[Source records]
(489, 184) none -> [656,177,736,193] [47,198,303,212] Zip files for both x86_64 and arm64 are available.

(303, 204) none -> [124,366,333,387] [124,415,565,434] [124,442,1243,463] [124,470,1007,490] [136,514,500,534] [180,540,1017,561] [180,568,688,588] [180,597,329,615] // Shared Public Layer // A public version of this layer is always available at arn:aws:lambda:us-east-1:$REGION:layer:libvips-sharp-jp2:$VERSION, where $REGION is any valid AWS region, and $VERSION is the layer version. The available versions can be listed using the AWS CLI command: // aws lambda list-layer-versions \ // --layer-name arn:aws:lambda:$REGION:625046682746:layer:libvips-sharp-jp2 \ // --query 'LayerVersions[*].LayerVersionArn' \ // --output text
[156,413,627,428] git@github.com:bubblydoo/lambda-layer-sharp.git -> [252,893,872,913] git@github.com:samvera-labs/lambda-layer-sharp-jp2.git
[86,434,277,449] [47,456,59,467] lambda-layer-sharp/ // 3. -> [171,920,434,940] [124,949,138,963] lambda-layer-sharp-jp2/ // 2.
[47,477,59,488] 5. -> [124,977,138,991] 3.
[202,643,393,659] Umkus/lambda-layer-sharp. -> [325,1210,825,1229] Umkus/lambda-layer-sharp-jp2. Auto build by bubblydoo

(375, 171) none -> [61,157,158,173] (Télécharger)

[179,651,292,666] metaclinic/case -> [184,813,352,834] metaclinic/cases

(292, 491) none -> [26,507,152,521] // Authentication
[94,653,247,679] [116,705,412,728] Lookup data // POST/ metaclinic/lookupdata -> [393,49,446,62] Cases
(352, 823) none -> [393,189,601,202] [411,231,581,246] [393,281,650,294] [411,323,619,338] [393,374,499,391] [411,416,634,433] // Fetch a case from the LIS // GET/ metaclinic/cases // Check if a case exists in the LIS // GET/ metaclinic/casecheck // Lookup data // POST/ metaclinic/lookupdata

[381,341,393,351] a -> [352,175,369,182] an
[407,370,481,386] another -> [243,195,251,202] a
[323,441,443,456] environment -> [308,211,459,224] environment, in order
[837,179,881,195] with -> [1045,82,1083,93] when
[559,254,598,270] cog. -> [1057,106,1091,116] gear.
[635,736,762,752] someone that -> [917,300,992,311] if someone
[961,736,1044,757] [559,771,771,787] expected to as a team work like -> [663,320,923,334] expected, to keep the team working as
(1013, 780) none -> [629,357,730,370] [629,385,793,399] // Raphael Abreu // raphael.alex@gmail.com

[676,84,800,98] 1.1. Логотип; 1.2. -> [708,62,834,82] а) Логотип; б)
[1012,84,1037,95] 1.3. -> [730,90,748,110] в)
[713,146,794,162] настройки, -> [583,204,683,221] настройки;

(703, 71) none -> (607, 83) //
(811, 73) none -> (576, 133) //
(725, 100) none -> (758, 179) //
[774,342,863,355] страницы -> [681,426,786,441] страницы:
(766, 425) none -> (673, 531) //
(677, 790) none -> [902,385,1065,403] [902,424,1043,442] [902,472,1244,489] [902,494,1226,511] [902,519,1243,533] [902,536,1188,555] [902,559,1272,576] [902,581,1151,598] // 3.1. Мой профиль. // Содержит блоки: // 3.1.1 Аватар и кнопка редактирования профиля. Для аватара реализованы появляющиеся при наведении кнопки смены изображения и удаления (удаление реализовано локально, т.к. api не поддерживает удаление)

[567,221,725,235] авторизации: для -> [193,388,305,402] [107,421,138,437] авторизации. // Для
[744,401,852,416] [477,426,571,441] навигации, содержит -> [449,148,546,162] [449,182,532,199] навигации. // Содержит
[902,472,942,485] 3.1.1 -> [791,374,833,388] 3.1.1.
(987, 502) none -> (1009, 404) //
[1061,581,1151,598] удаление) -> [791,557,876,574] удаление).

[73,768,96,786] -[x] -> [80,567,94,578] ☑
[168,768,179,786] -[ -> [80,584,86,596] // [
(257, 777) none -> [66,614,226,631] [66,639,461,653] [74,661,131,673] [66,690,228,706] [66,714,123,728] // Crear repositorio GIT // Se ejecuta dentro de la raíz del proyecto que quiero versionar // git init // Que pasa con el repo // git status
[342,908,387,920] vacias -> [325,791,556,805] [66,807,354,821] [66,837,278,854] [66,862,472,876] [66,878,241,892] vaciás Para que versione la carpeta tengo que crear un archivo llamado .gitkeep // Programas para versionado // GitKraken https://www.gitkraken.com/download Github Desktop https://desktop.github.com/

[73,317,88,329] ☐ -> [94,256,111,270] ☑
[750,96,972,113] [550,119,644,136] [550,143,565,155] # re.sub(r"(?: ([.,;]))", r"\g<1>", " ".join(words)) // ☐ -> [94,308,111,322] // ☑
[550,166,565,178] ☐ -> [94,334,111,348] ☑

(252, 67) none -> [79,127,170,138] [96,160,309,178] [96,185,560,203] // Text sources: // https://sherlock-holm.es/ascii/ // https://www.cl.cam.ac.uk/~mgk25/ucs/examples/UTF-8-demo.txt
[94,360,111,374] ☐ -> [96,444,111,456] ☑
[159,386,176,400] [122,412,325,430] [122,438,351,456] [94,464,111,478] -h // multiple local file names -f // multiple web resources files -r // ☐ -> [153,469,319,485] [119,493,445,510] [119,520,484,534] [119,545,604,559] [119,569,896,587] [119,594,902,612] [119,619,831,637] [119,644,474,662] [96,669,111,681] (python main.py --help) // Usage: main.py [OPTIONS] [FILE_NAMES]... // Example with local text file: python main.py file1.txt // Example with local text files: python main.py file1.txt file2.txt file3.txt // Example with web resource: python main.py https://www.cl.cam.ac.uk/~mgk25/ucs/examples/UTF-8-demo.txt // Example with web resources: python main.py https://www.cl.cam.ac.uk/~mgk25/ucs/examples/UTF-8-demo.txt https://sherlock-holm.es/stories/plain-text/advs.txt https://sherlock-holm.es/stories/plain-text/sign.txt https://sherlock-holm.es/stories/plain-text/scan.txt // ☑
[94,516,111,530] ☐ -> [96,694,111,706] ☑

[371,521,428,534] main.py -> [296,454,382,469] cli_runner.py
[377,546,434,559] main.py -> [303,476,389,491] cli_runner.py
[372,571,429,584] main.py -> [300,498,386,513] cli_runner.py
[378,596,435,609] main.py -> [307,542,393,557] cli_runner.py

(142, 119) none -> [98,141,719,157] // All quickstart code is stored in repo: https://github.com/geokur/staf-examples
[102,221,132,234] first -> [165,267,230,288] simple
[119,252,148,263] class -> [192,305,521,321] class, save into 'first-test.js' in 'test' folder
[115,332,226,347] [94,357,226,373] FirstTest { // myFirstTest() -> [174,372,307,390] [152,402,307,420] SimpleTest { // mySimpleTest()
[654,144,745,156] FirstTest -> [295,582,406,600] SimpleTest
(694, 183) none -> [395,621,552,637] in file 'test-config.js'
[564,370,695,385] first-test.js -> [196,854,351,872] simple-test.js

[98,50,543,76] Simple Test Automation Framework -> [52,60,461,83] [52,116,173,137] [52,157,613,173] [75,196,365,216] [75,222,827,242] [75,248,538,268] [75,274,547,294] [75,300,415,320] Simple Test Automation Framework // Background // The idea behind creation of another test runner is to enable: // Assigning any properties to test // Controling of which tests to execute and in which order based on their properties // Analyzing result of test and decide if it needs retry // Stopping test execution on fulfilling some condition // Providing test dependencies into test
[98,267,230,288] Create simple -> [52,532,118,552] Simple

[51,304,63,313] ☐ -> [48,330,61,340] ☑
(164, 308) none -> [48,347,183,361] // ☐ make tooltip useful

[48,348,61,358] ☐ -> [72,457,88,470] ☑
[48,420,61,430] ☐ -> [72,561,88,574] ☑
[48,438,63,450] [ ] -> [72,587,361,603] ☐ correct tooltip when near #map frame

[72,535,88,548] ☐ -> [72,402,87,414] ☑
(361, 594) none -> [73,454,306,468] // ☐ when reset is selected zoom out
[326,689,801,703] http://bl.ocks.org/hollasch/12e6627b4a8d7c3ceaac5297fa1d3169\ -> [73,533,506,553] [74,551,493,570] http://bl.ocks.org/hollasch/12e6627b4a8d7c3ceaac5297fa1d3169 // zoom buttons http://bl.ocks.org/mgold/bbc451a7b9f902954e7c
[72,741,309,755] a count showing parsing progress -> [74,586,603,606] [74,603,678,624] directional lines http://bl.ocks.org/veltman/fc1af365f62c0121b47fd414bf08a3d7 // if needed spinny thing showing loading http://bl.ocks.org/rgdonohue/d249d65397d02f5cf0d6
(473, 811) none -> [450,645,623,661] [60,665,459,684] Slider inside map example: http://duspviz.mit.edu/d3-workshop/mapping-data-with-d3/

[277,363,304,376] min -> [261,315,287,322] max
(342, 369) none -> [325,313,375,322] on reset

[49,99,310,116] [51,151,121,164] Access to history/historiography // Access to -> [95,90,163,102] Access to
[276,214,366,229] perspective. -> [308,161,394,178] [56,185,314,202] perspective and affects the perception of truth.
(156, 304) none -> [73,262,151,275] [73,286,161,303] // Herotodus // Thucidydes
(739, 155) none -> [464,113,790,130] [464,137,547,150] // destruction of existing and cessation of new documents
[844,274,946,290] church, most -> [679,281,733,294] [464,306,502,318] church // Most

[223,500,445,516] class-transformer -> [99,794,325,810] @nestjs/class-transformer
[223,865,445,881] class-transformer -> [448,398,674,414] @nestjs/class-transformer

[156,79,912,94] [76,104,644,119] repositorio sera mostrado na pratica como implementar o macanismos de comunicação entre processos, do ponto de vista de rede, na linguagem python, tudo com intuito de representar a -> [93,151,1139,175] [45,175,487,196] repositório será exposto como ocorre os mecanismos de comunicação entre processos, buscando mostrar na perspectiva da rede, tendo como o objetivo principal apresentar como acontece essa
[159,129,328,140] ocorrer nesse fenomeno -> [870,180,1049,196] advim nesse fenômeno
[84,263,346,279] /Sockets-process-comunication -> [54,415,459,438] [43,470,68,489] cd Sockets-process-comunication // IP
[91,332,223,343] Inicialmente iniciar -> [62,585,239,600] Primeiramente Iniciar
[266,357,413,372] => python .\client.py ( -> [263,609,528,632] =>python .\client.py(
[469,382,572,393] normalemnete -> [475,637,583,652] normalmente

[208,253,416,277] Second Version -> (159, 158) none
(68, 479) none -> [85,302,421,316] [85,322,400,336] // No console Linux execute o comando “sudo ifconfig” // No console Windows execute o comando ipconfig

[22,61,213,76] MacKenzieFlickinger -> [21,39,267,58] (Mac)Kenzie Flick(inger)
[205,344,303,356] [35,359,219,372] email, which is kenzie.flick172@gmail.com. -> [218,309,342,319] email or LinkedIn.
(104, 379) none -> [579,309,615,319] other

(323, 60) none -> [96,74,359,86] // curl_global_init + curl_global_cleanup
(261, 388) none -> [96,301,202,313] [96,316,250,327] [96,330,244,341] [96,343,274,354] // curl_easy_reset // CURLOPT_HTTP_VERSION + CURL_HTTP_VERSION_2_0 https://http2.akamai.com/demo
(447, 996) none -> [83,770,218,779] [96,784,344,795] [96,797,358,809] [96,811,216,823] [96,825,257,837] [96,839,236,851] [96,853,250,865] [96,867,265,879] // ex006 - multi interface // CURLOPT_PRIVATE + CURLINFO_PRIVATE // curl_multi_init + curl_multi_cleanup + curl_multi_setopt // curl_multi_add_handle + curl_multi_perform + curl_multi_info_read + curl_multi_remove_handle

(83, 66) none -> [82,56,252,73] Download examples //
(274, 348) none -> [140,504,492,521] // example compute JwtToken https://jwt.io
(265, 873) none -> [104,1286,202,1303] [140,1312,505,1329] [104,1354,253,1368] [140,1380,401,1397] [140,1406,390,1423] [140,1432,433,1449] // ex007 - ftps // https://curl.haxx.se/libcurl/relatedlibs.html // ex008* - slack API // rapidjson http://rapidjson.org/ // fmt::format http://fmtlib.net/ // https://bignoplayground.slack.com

• **Task prompt**
When a line among the entries contains "SimpleTest", pull that line out.

• **Solution for this exercise**
[115,332,226,347] [94,357,226,373] FirstTest { // myFirstTest() -> [174,372,307,390] [152,402,307,420] SimpleTest { // mySimpleTest()
[654,144,745,156] FirstTest -> [295,582,406,600] SimpleTest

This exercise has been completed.